Where to eat in Paris? I’m constantly asked this question and more and more often I recommend small owner-run restaurants. Many of my favourites are within walking distance of our apartment, which is practical. We can drink an aperitif, have a bottle of wine with dinner, then walk off the calories on the way home!

My Parisian friends always want to know how I find these restaurants astonished that they’ve never heard of them. Well sometimes I just stumble across them, like La Cerisaie. I was shopping at the Edgar Quinet market when I noticed a newly painted storefront with a chalkboard menu hanging outside. I stopped, read it, and immediately went in and reserved a table. That was five years ago and the restaurant is still “worth the detour” as the Michelin guide says.

La Cerisaie, French for the cherry orchard, lies in the shadow of La Tour Montparnasse, and is not a place for a romantic tête à tête, it is tiny, a mere 20 seats with barely enough space to squeeze between the tables. However, there is a plus to sitting cheek by jowl with your fellow diner, on my first visit I met a nuclear physicist who not only shared his wine with but the addresses of his preferred restaurants.

Sparingly decorated with several drawings of cherries this restaurant is first and foremost about the food and it succeeds brilliantly. Owned and run by a charming couple, Cyril and Maryse Lalanne, he’s in the kitchen and Maryse does everything else aided by the attractive blonde Cécile. And if your French a little rusty don’t worry, both Maryse and Cécile speak English

While there is always a terrine of duck foie gras, and goose breast, a change from the more familiar duck breast, the menu follows the seasons. Now as the days shorten and the temperature drops there is a soup topped with foie gras and more game; a pie made with grouse, wild duck paired with quince, wood pigeon atop ravioli filled with foie gras, and a stew of wild boar under a blanket of pureed potatoes. There is always a fish but I prefer the la cassolette de chipirons et riz à l’encre, tiny cuttlefish served with ink flavoured rice.

Maryse is not only a charming hostess, she is also a sommelier and the wine list reflects her expertise. There is a smattering of whites but the emphasis in on red wines, which match Cyril’s cooking. Instead of being listed by region, the reds are characterized by descriptive adjectives; so they are either soyeux et gourmand, silky and gourmand, charnu et intense, full bodied and strong, or leger et fruité, light and fruity.
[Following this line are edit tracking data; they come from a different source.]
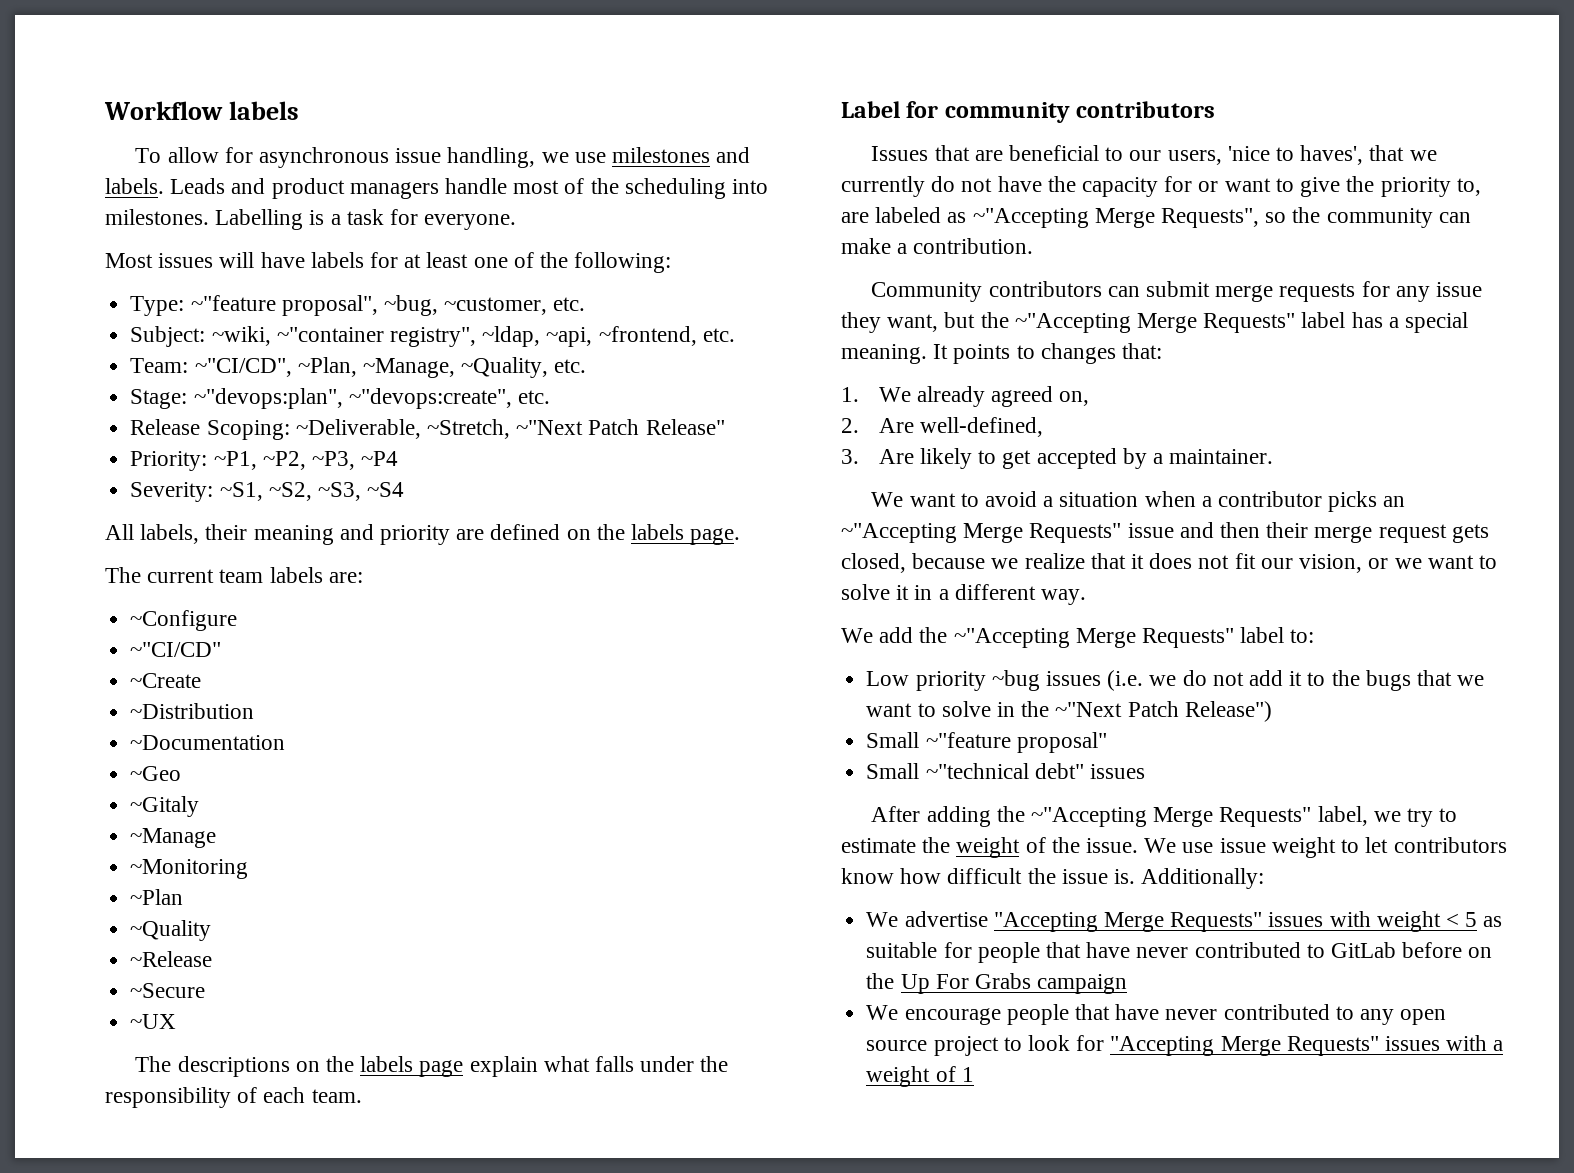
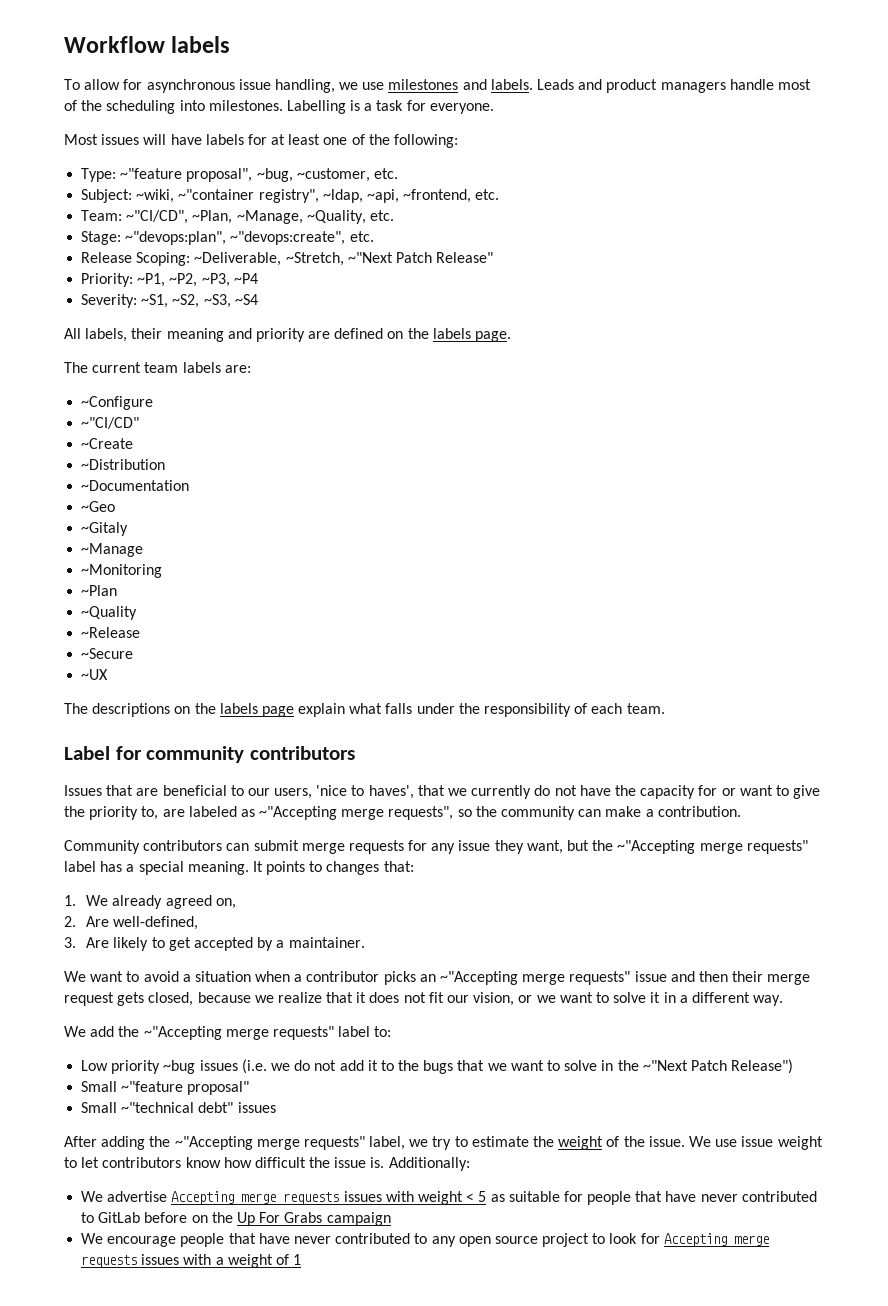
[1094,208,1260,228] Merge Requests", -> [341,806,454,820] merge requests",
[1137,313,1296,333] Merge Requests" -> [699,840,808,854] merge requests"
[963,523,1122,543] Merge Requests" -> [522,971,631,985] merge requests"
[1075,628,1235,648] Merge Requests" -> [225,1026,334,1040] merge requests"
[1153,807,1312,827] Merge Requests" -> [256,1136,365,1150] merge requests"
[993,912,1263,932] "Accepting Merge Requests" -> [171,1191,340,1205] Accepting merge requests
[1110,1036,1379,1056] "Accepting Merge Requests" -> [663,1233,769,1247] [81,1255,138,1268] Accepting merge requests

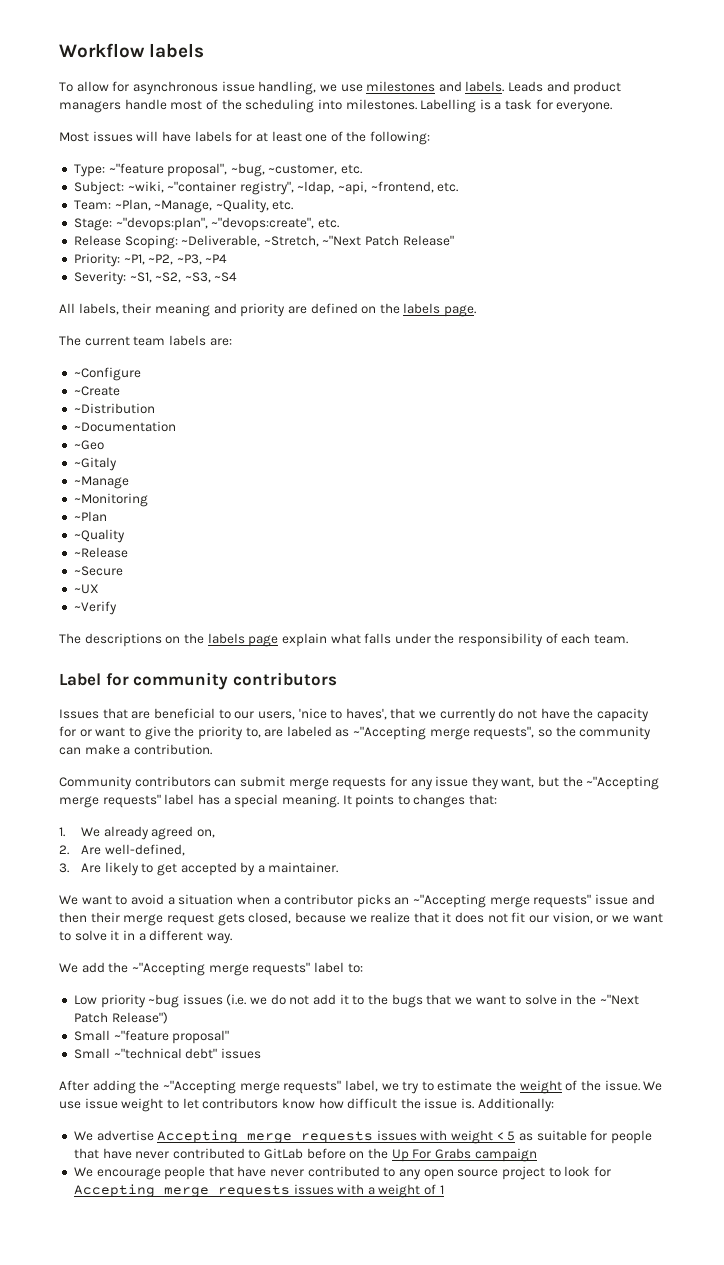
[126,210,189,224] ~"CI/CD", -> (111, 205) none
[81,417,140,429] // ~"CI/CD" -> (141, 374) none
(109, 674) none -> [73,601,117,615] // ~Verify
If you have any wine left at the end of your meal you could finish it with the Berthmale, a tasty cow’s milk cheese served with quince jelly but save room for dessert. Cyril makes seasonal sorbets and ice creams, and the croustade aux pommes comes with vanilla ice cream, while the sautéed seasonal fruit is topped with nougat glacé. Although I am not a big fan of chocolate, the chocolate tart with coffee ice cream is not to be missed and the rum baba bathed in armagnac, accompanied by vanilla whipped cream is hard to resist. Coffee arrives with caramelized cannelés, a specialty of Bordeaux, and if you’re in the second sitting, you’ll be able to linger over a glass of Armagnac.

Don’t go without a reservation, you might be lucky at lunch, but in the evenings you’ll be turned away albeit with a friendly smile. At La Cerisaie you’ll discover a delicious, honest French cuisine, served with genuine warmth.